- Exercise instructions
Where a record contains a picture, omit the picture and repeat the rest exactly.

# # #

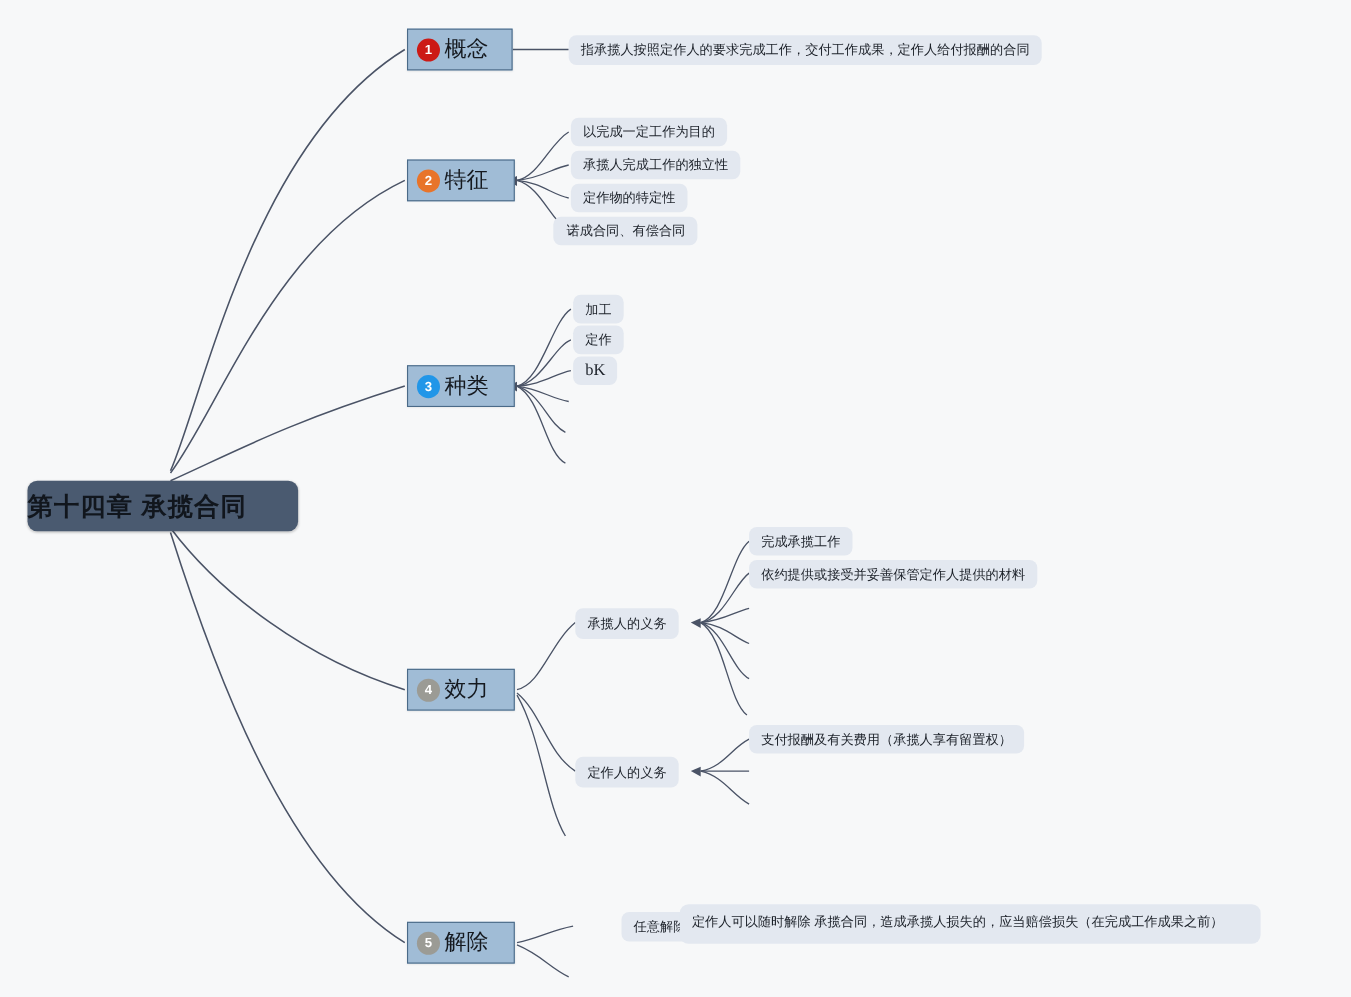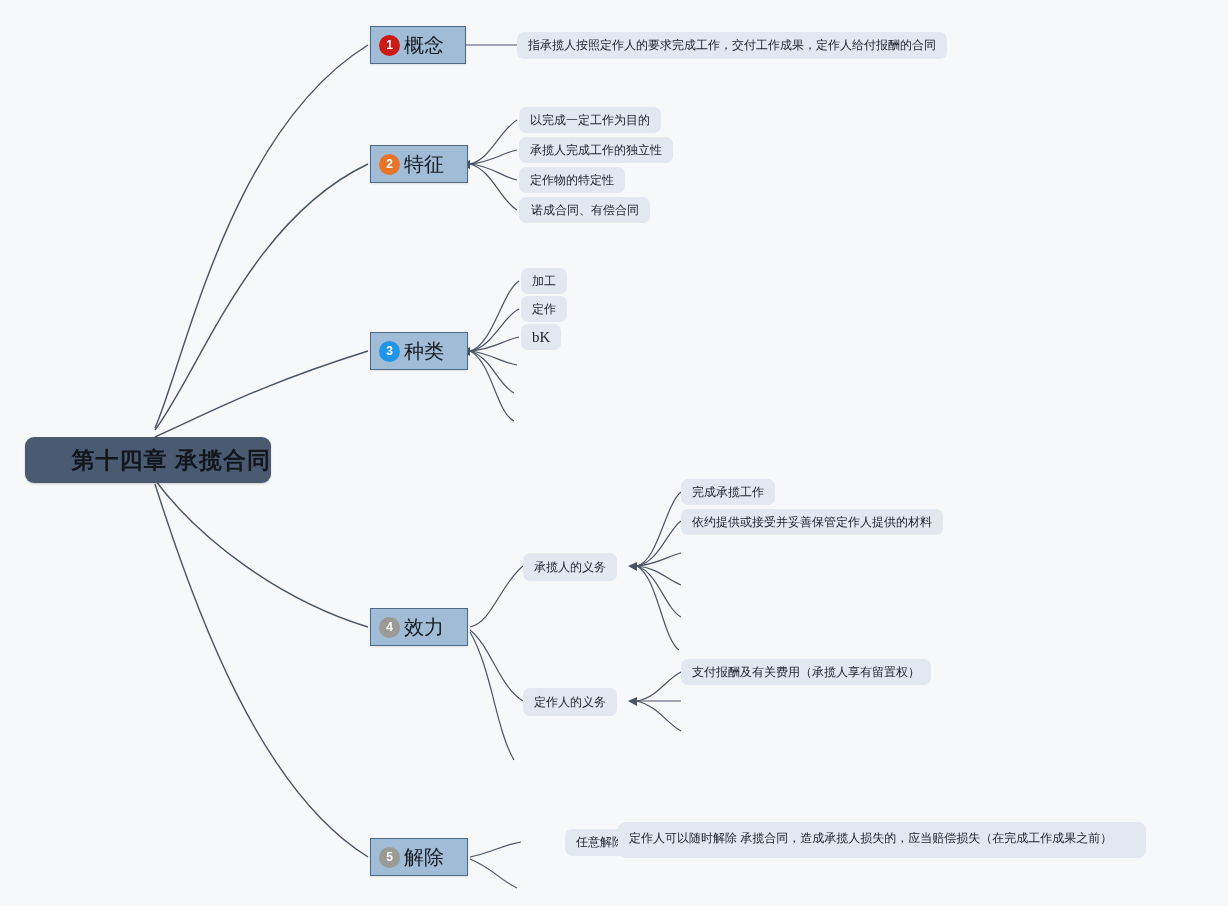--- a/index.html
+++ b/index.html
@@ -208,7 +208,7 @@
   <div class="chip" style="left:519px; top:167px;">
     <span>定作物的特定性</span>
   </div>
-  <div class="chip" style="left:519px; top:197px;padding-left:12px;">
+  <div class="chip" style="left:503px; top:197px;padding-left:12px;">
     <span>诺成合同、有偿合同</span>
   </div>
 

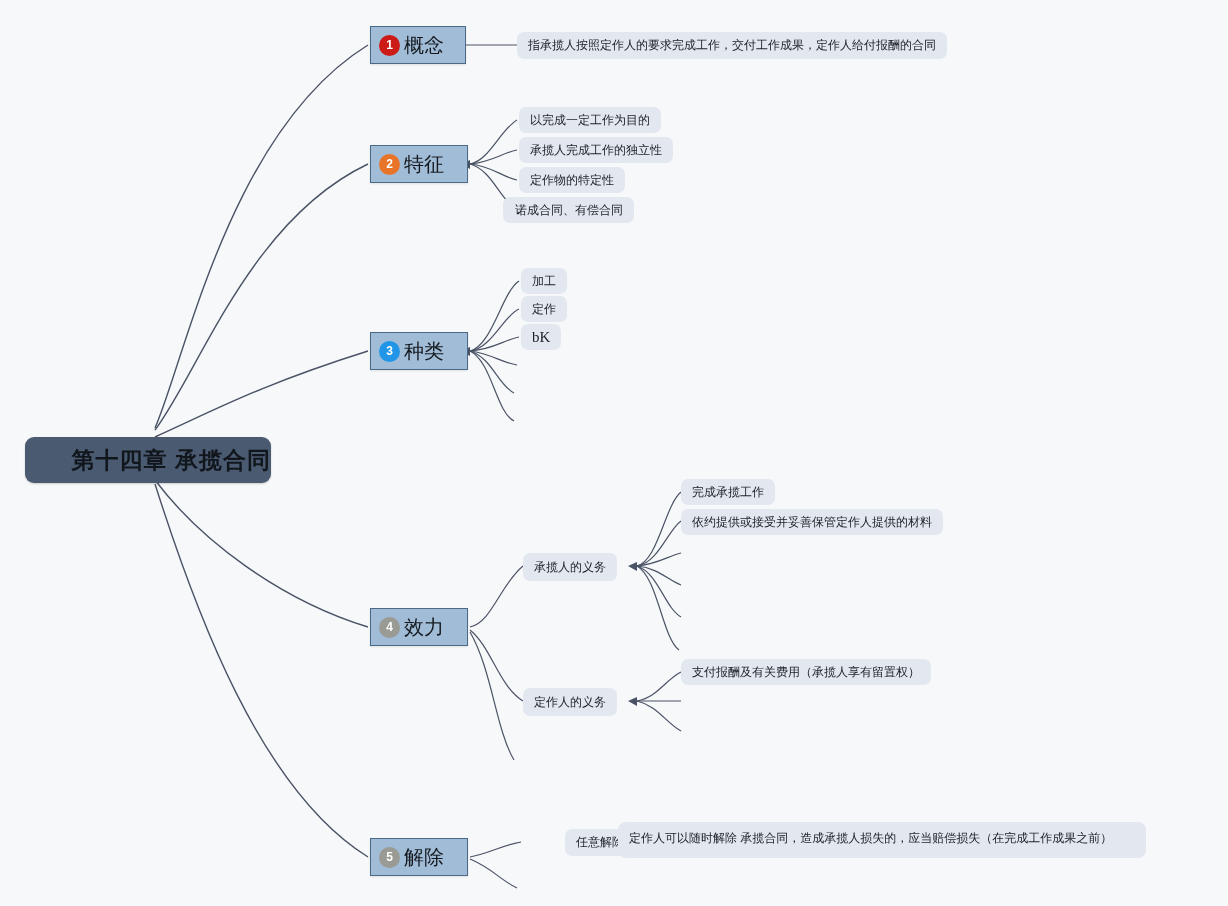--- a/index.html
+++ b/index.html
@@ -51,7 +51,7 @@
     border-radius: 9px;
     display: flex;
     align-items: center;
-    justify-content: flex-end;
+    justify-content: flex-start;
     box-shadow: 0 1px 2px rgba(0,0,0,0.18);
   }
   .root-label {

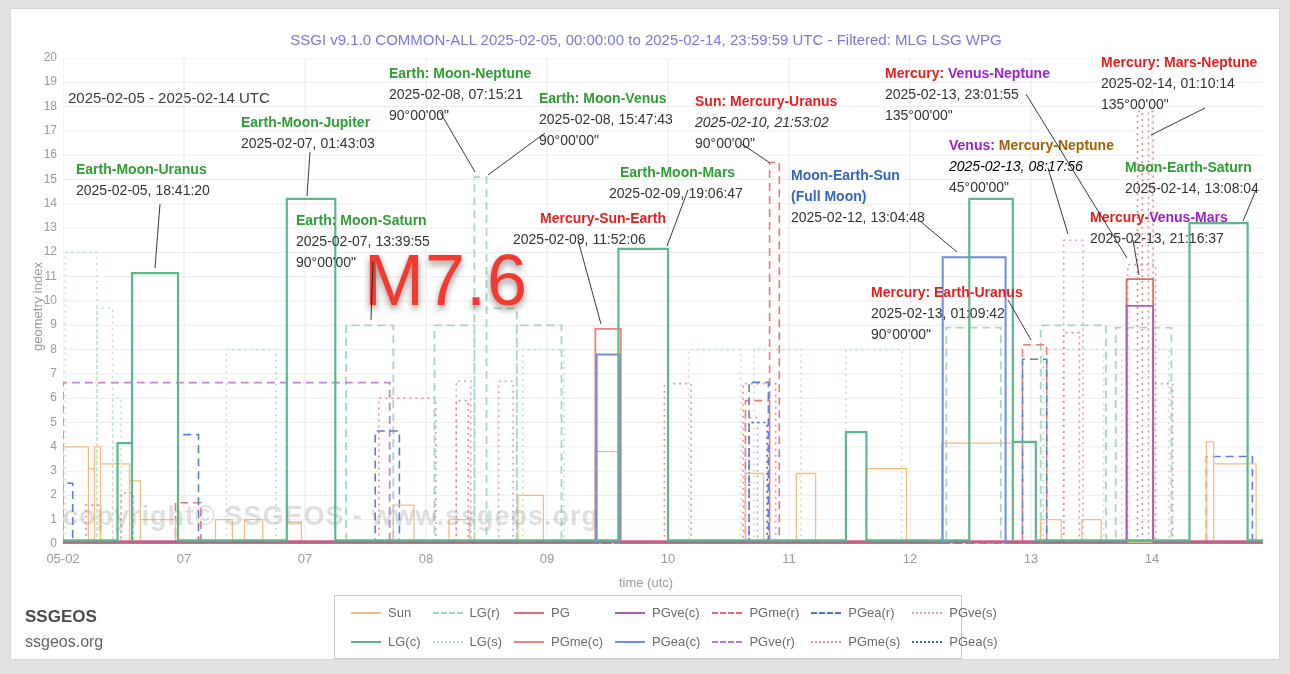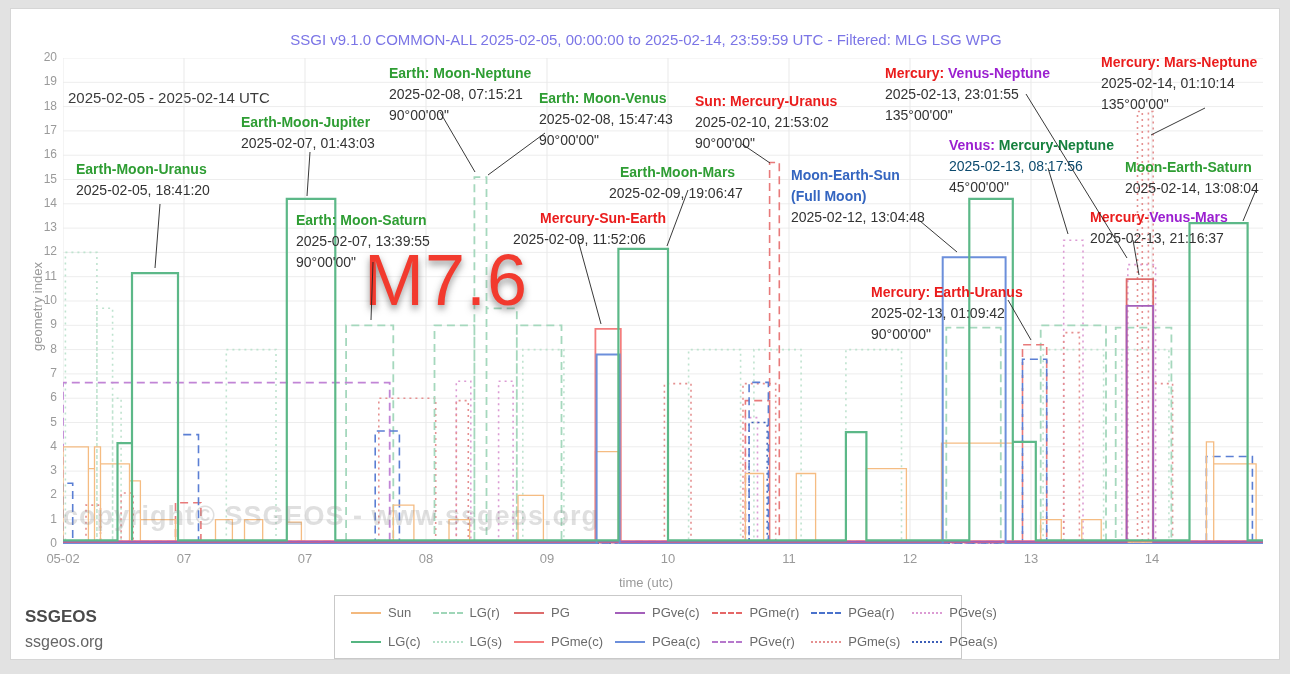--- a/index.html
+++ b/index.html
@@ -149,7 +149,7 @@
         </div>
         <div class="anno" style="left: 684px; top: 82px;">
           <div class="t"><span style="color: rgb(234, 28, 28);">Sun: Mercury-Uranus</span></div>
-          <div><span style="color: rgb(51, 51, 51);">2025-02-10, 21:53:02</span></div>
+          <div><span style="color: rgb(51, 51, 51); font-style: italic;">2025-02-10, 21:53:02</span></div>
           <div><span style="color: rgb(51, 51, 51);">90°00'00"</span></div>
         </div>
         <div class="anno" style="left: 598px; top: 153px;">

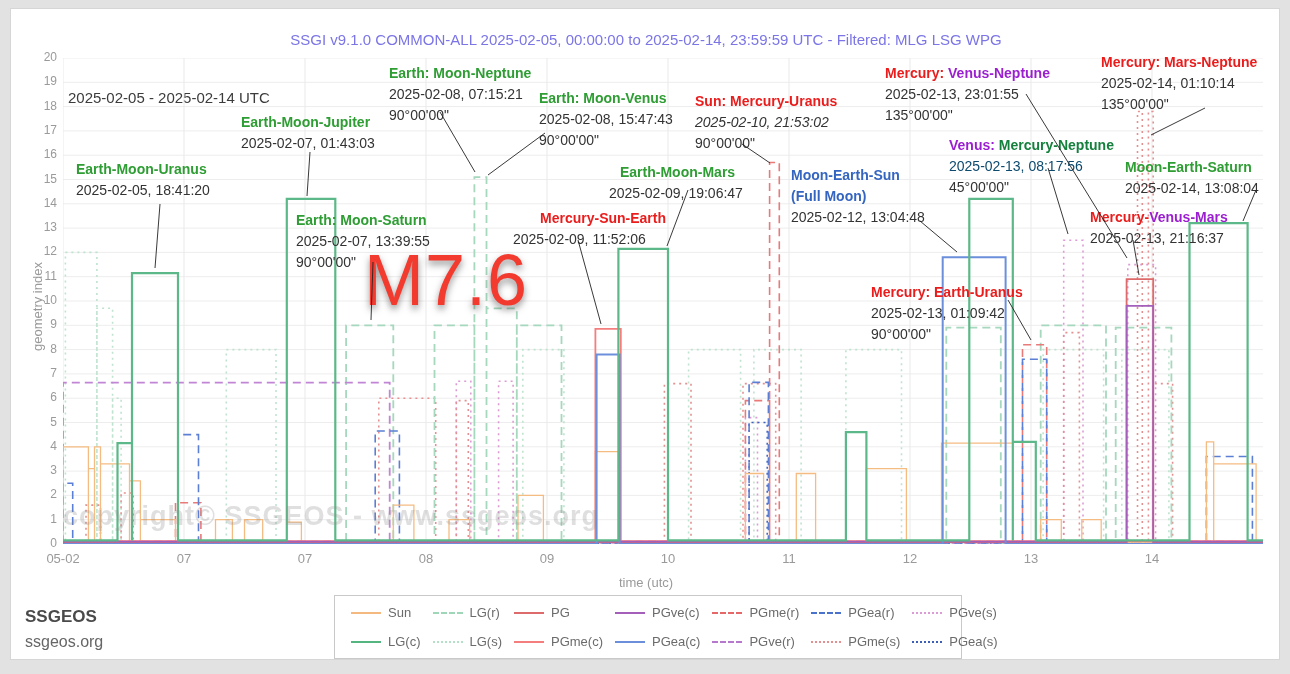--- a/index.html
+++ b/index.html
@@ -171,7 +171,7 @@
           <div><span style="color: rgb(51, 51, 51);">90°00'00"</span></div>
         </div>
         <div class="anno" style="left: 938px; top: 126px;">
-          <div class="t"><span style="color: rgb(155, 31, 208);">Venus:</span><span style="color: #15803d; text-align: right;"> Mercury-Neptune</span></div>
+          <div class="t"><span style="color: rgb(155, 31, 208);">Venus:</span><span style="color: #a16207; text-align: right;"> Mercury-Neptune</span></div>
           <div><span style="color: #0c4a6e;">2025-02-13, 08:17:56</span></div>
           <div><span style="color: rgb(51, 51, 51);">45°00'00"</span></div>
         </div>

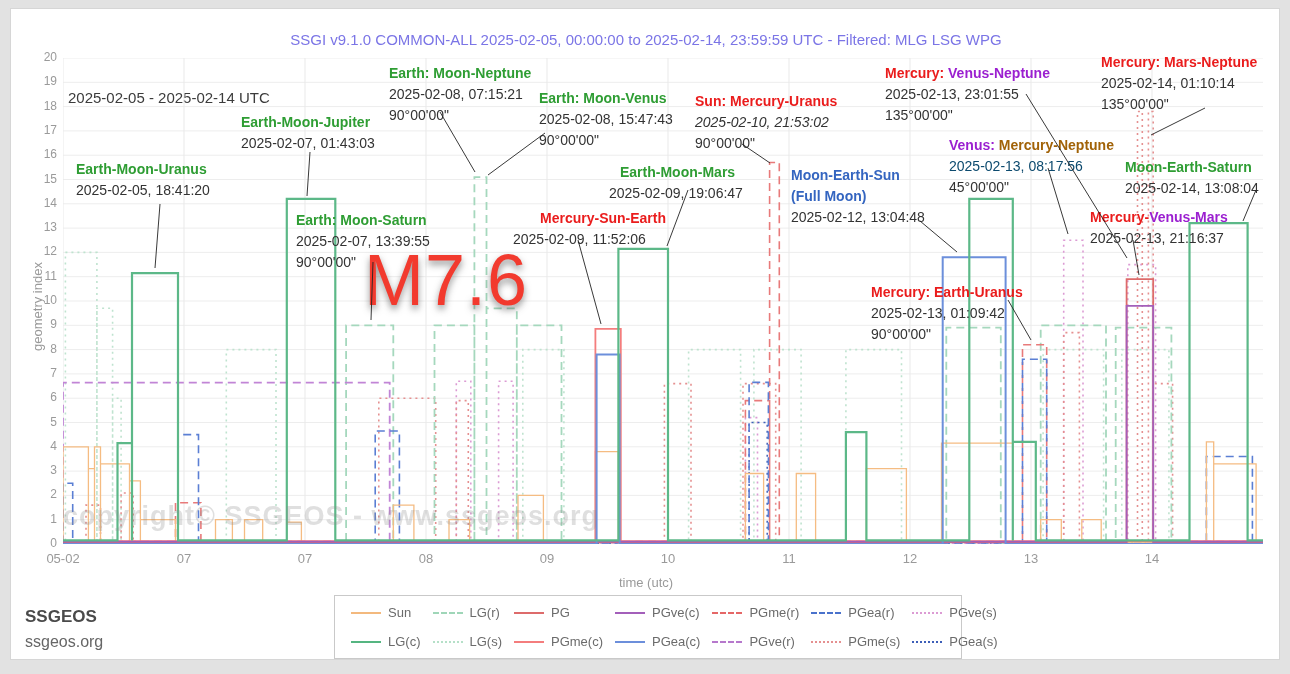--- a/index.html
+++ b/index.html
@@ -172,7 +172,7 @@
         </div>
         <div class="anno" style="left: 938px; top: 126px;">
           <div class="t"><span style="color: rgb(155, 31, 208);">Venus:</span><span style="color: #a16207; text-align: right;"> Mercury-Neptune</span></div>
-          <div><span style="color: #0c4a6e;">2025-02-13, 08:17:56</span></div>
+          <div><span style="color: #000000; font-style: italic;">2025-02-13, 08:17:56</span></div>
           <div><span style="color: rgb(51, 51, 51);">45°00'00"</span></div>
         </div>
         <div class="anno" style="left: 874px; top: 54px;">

# # #

- Task solution
--- a/index.html
+++ b/index.html
@@ -208,7 +208,7 @@
   <div class="chip" style="left:519px; top:167px;">
     <span>定作物的特定性</span>
   </div>
-  <div class="chip" style="left:519px; top:197px;padding-left:12px;">
+  <div class="chip" style="left:503px; top:197px;padding-left:12px;">
     <span>诺成合同、有偿合同</span>
   </div>
 

--- a/index.html
+++ b/index.html
@@ -51,7 +51,7 @@
     border-radius: 9px;
     display: flex;
     align-items: center;
-    justify-content: flex-end;
+    justify-content: flex-start;
     box-shadow: 0 1px 2px rgba(0,0,0,0.18);
   }
   .root-label {

--- a/index.html
+++ b/index.html
@@ -149,7 +149,7 @@
         </div>
         <div class="anno" style="left: 684px; top: 82px;">
           <div class="t"><span style="color: rgb(234, 28, 28);">Sun: Mercury-Uranus</span></div>
-          <div><span style="color: rgb(51, 51, 51);">2025-02-10, 21:53:02</span></div>
+          <div><span style="color: rgb(51, 51, 51); font-style: italic;">2025-02-10, 21:53:02</span></div>
           <div><span style="color: rgb(51, 51, 51);">90°00'00"</span></div>
         </div>
         <div class="anno" style="left: 598px; top: 153px;">

--- a/index.html
+++ b/index.html
@@ -171,7 +171,7 @@
           <div><span style="color: rgb(51, 51, 51);">90°00'00"</span></div>
         </div>
         <div class="anno" style="left: 938px; top: 126px;">
-          <div class="t"><span style="color: rgb(155, 31, 208);">Venus:</span><span style="color: #15803d; text-align: right;"> Mercury-Neptune</span></div>
+          <div class="t"><span style="color: rgb(155, 31, 208);">Venus:</span><span style="color: #a16207; text-align: right;"> Mercury-Neptune</span></div>
           <div><span style="color: #0c4a6e;">2025-02-13, 08:17:56</span></div>
           <div><span style="color: rgb(51, 51, 51);">45°00'00"</span></div>
         </div>

--- a/index.html
+++ b/index.html
@@ -172,7 +172,7 @@
         </div>
         <div class="anno" style="left: 938px; top: 126px;">
           <div class="t"><span style="color: rgb(155, 31, 208);">Venus:</span><span style="color: #a16207; text-align: right;"> Mercury-Neptune</span></div>
-          <div><span style="color: #0c4a6e;">2025-02-13, 08:17:56</span></div>
+          <div><span style="color: #000000; font-style: italic;">2025-02-13, 08:17:56</span></div>
           <div><span style="color: rgb(51, 51, 51);">45°00'00"</span></div>
         </div>
         <div class="anno" style="left: 874px; top: 54px;">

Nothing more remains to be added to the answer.